There can be a lot of mystery, misconceptions and uncertainty about hypnosis, how it works and what it involves, all of which we clear up at the outset so we have solid foundations to increase the likelihood of a positive outcome for you. Some of that confusion and uncertainty comes from portrayals on TV and in film. As I've written about before, most of this stuff is pure garbage that generally just helps the plot move along and is far removed from the reality. 

Sadly though, a lot of the confusion and mystery is perpetuated by hypnotherapists themselves waffling on about communicating with your subconscious and how change happens at a different level of your conscious awareness and so forth. Little (if any) of this is based upon the scientific evidence and the wealth of knowledge we have about combining hypnosis and psychological processes. Rather than being something done to you, hypnotherapy should always be about helping you to develop your own awareness, ability and control over directing the thoughts, feelings and behaviours that you experience. 

Hypnosis is about using psychology to help you to take control over what goes on inside of your own mind.
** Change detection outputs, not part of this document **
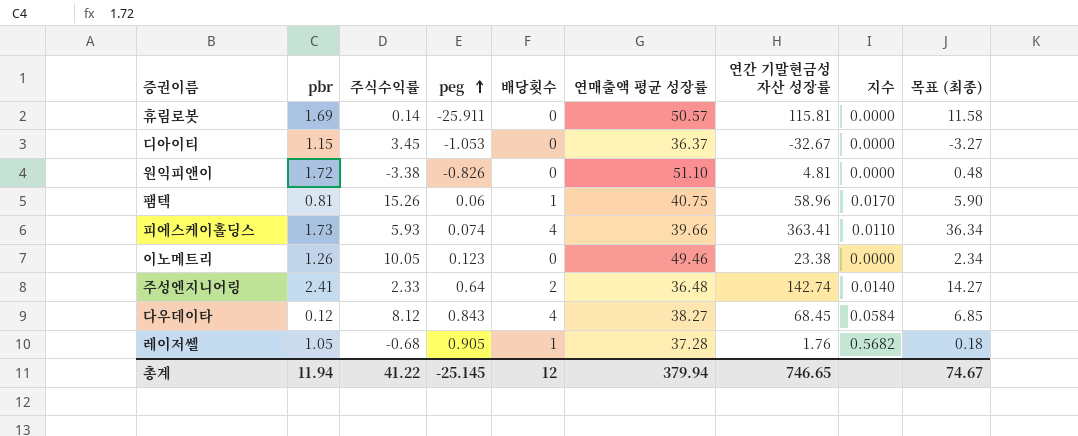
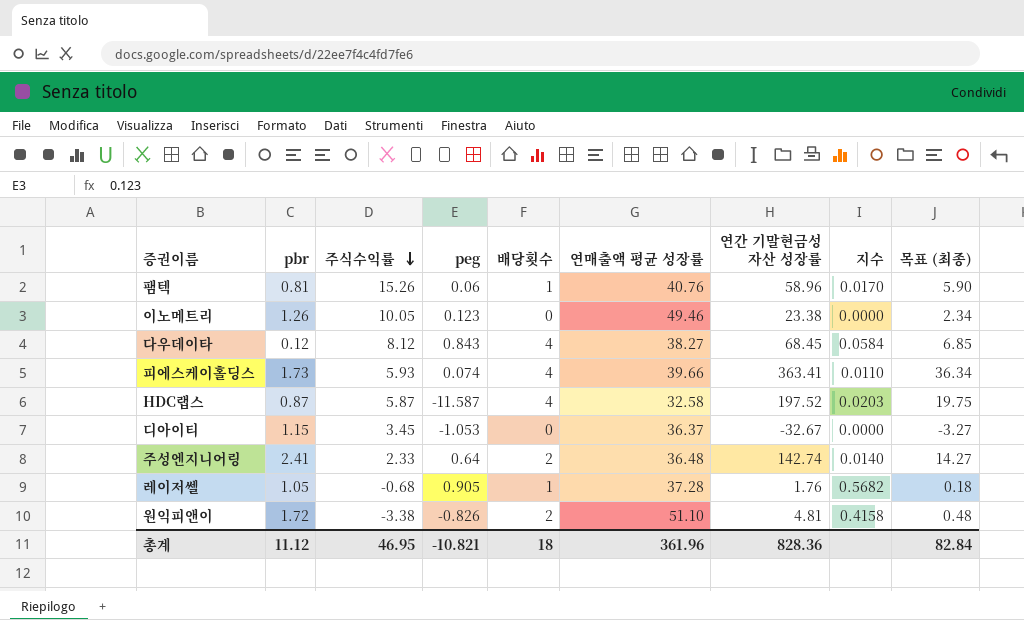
row order: peg ascending -> 주식수익률 descending
row 휴림로봇: 1.69 | 0.14 | -25.911 | 0 | 50.57 | 115.81 | 0.0000 | 11.58 -> none
팸텍 | 연매출액 평균 성장률: 40.75 -> 40.76
row HDC랩스: none -> 0.87 | 5.87 | -11.587 | 4 | 32.58 | 197.52 | 0.0203 | 19.75
원익피앤이 | 배당횟수: 0 -> 2
원익피앤이 | 지수: 0.0000 -> 0.4158
총계 | pbr: 11.94 -> 11.12
총계 | 주식수익률: 41.22 -> 46.95
총계 | peg: -25.145 -> -10.821
총계 | 배당횟수: 12 -> 18
총계 | 연매출액 평균 성장률: 379.94 -> 361.96
총계 | 연간 기말현금성 자산 성장률: 746.65 -> 828.36
총계 | 목표 (최종): 74.67 -> 82.84

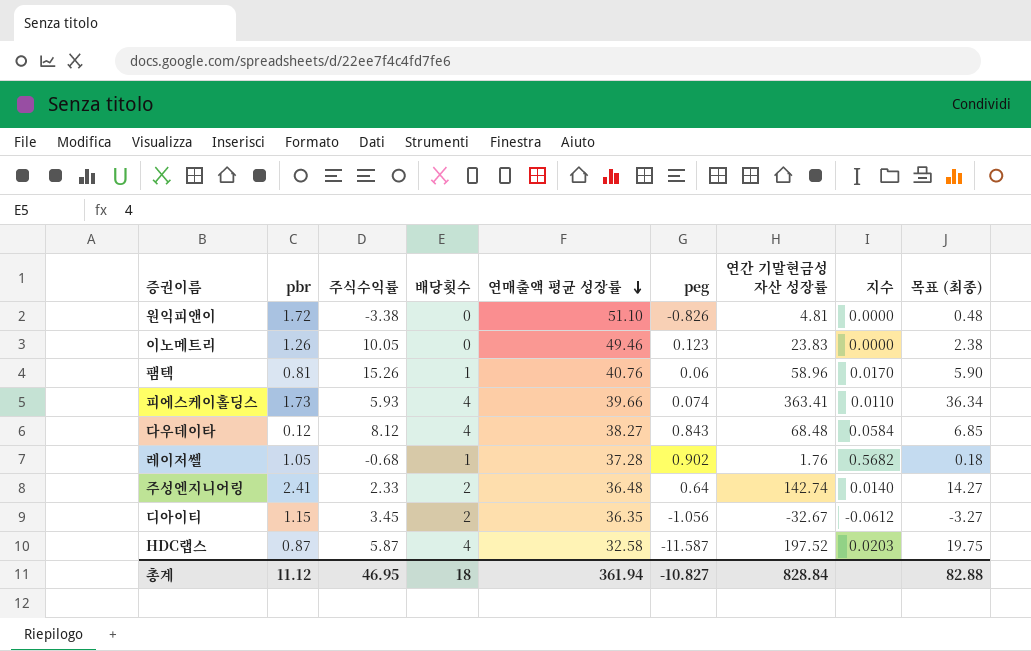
row order: 주식수익률 descending -> 연매출액 평균 성장률 descending
column peg | position: 4 -> 6
원익피앤이 | 배당횟수: 2 -> 0
원익피앤이 | 지수: 0.4158 -> 0.0000
이노메트리 | 연간 기말현금성 자산 성장률: 23.38 -> 23.83
이노메트리 | 목표 (최종): 2.34 -> 2.38
다우데이타 | 연간 기말현금성 자산 성장률: 68.45 -> 68.48
레이저쎌 | peg: 0.905 -> 0.902
디아이티 | 배당횟수: 0 -> 2
디아이티 | 연매출액 평균 성장률: 36.37 -> 36.35
디아이티 | peg: -1.053 -> -1.056
디아이티 | 지수: 0.0000 -> -0.0612
총계 | 연매출액 평균 성장률: 361.96 -> 361.94
총계 | peg: -10.821 -> -10.827
총계 | 연간 기말현금성 자산 성장률: 828.36 -> 828.84
총계 | 목표 (최종): 82.84 -> 82.88

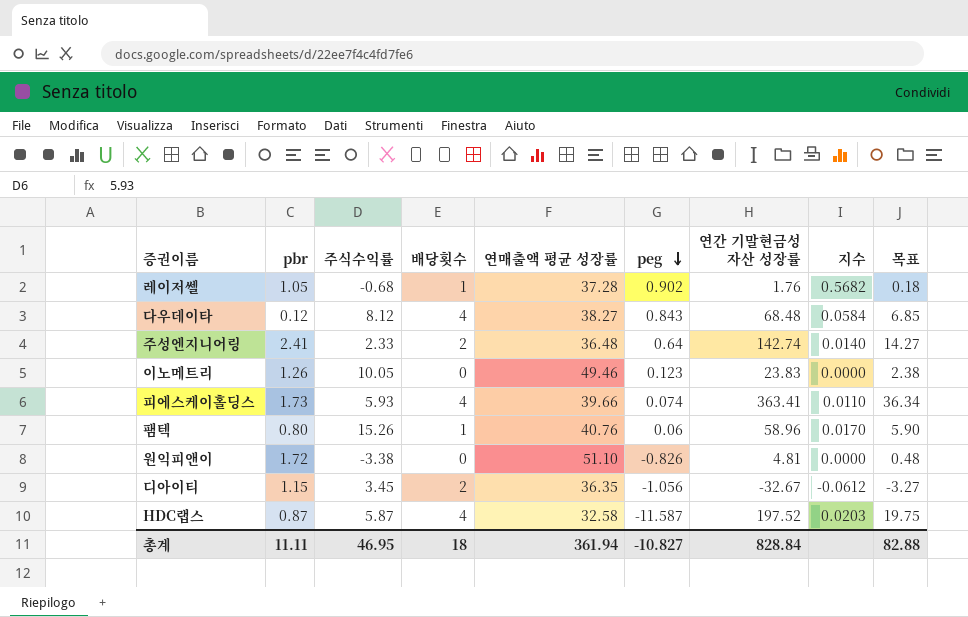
row order: 연매출액 평균 성장률 descending -> peg descending
column name: 목표 (최종) -> 목표
팸텍 | pbr: 0.81 -> 0.80
총계 | pbr: 11.12 -> 11.11

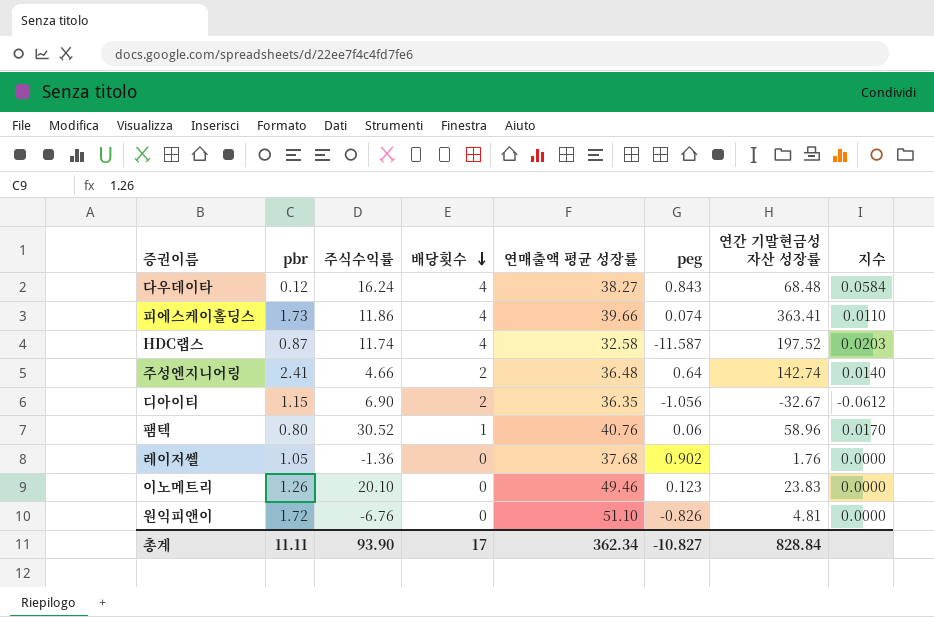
row order: peg descending -> 배당횟수 descending
column 목표 | formula: [연간 기말현금성 자산 성장률] * 0.1 -> none
다우데이타 | 주식수익률: 8.12 -> 16.24
피에스케이홀딩스 | 주식수익률: 5.93 -> 11.86
HDC랩스 | 주식수익률: 5.87 -> 11.74
주성엔지니어링 | 주식수익률: 2.33 -> 4.66
디아이티 | 주식수익률: 3.45 -> 6.90
팸텍 | 주식수익률: 15.26 -> 30.52
레이저쎌 | 주식수익률: -0.68 -> -1.36
레이저쎌 | 배당횟수: 1 -> 0
레이저쎌 | 연매출액 평균 성장률: 37.28 -> 37.68
레이저쎌 | 지수: 0.5682 -> 0.0000
이노메트리 | 주식수익률: 10.05 -> 20.10
원익피앤이 | 주식수익률: -3.38 -> -6.76
총계 | 주식수익률: 46.95 -> 93.90
총계 | 배당횟수: 18 -> 17
총계 | 연매출액 평균 성장률: 361.94 -> 362.34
We draw upon your thoughts, feelings, imagination, self-talk, motivations, beliefs and expectations to put you in the driving seat of your life and to help you maintain that even after the sessions are completed and your therapy goals have been achieved.

Rather than being thrown from one thing in life to another and just having to struggle on, you can start to direct your habits and patterns of thinking, feeling, acting and reacting in the kind of ways that will please you in your life.